Last week we looked at configuring and deploying multi-gigabit GTH transceivers using the GTH wizard. One of the key things when using these links is selecting the right reference clock frequency for the required line rate. To provide the maximum flexibility in line rate, it is common to use a programmable crystal oscillator (XO). These devices are often programmable over a simple interface such as I2C.
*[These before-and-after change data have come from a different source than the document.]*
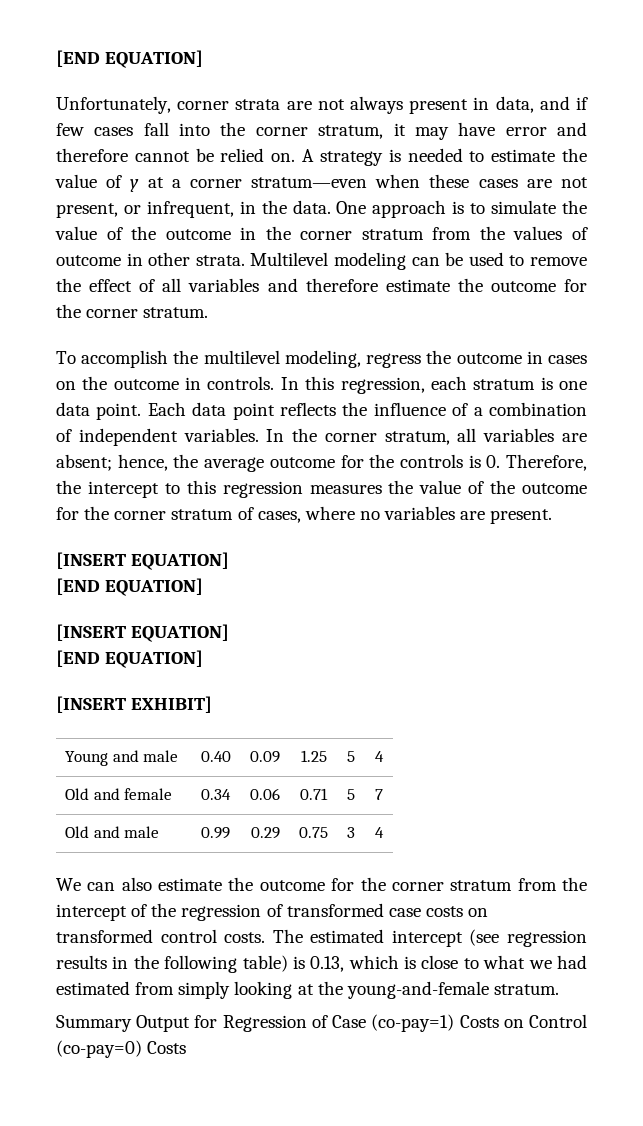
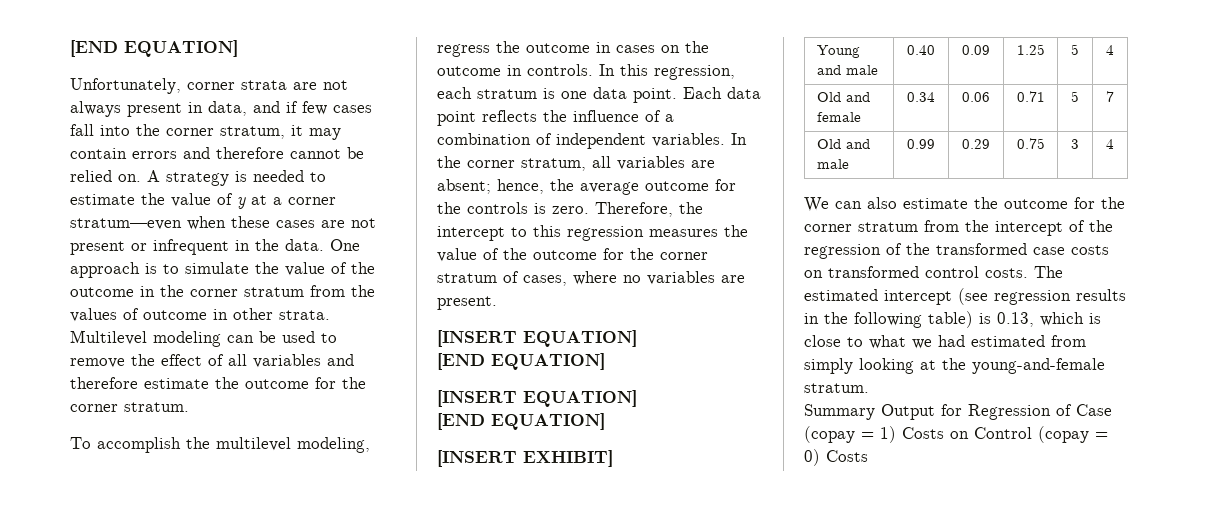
- Unfortunately, corner strata are not always present in data, and if few cases fall into the corner stratum, it may have error and therefore cannot be relied on.
+ Unfortunately, corner strata are not always present in data, and if few cases fall into the corner stratum, it may contain errors and therefore cannot be relied on.
- A strategy is needed to estimate the value of y at a corner stratum—even when these cases are not present, or infrequent, in the data.
+ A strategy is needed to estimate the value of y at a corner stratum—even when these cases are not present or infrequent in the data.
- In the corner stratum, all variables are absent; hence, the average outcome for the controls is 0. Therefore, the intercept to this regression measures the value of the outcome for the corner stratum of cases, where no variables are present.
+ In the corner stratum, all variables are absent; hence, the average outcome for the controls is zero. Therefore, the intercept to this regression measures the value of the outcome for the corner stratum of cases, where no variables are present.
- We can also estimate the outcome for the corner stratum from the intercept of the regression of transformed case costs on transformed control costs.
+ We can also estimate the outcome for the corner stratum from the intercept of the regression of the transformed case costs on transformed control costs.
- Summary Output for Regression of Case (co-pay=1) Costs on Control (co-pay=0) Costs
+ Summary Output for Regression of Case (copay = 1) Costs on Control (copay = 0) Costs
In this blog, we are going to look at how we can configure the commonly used SI570 programmable crystal oscillator from Skyworks, which can generate frequencies with a low jitter between 10 MHz and 1400 MHz. This device is also commonly used on AMD-Xilinx development boards to provide a reference clock for the GTH transceivers and is programmable using an I2C interface.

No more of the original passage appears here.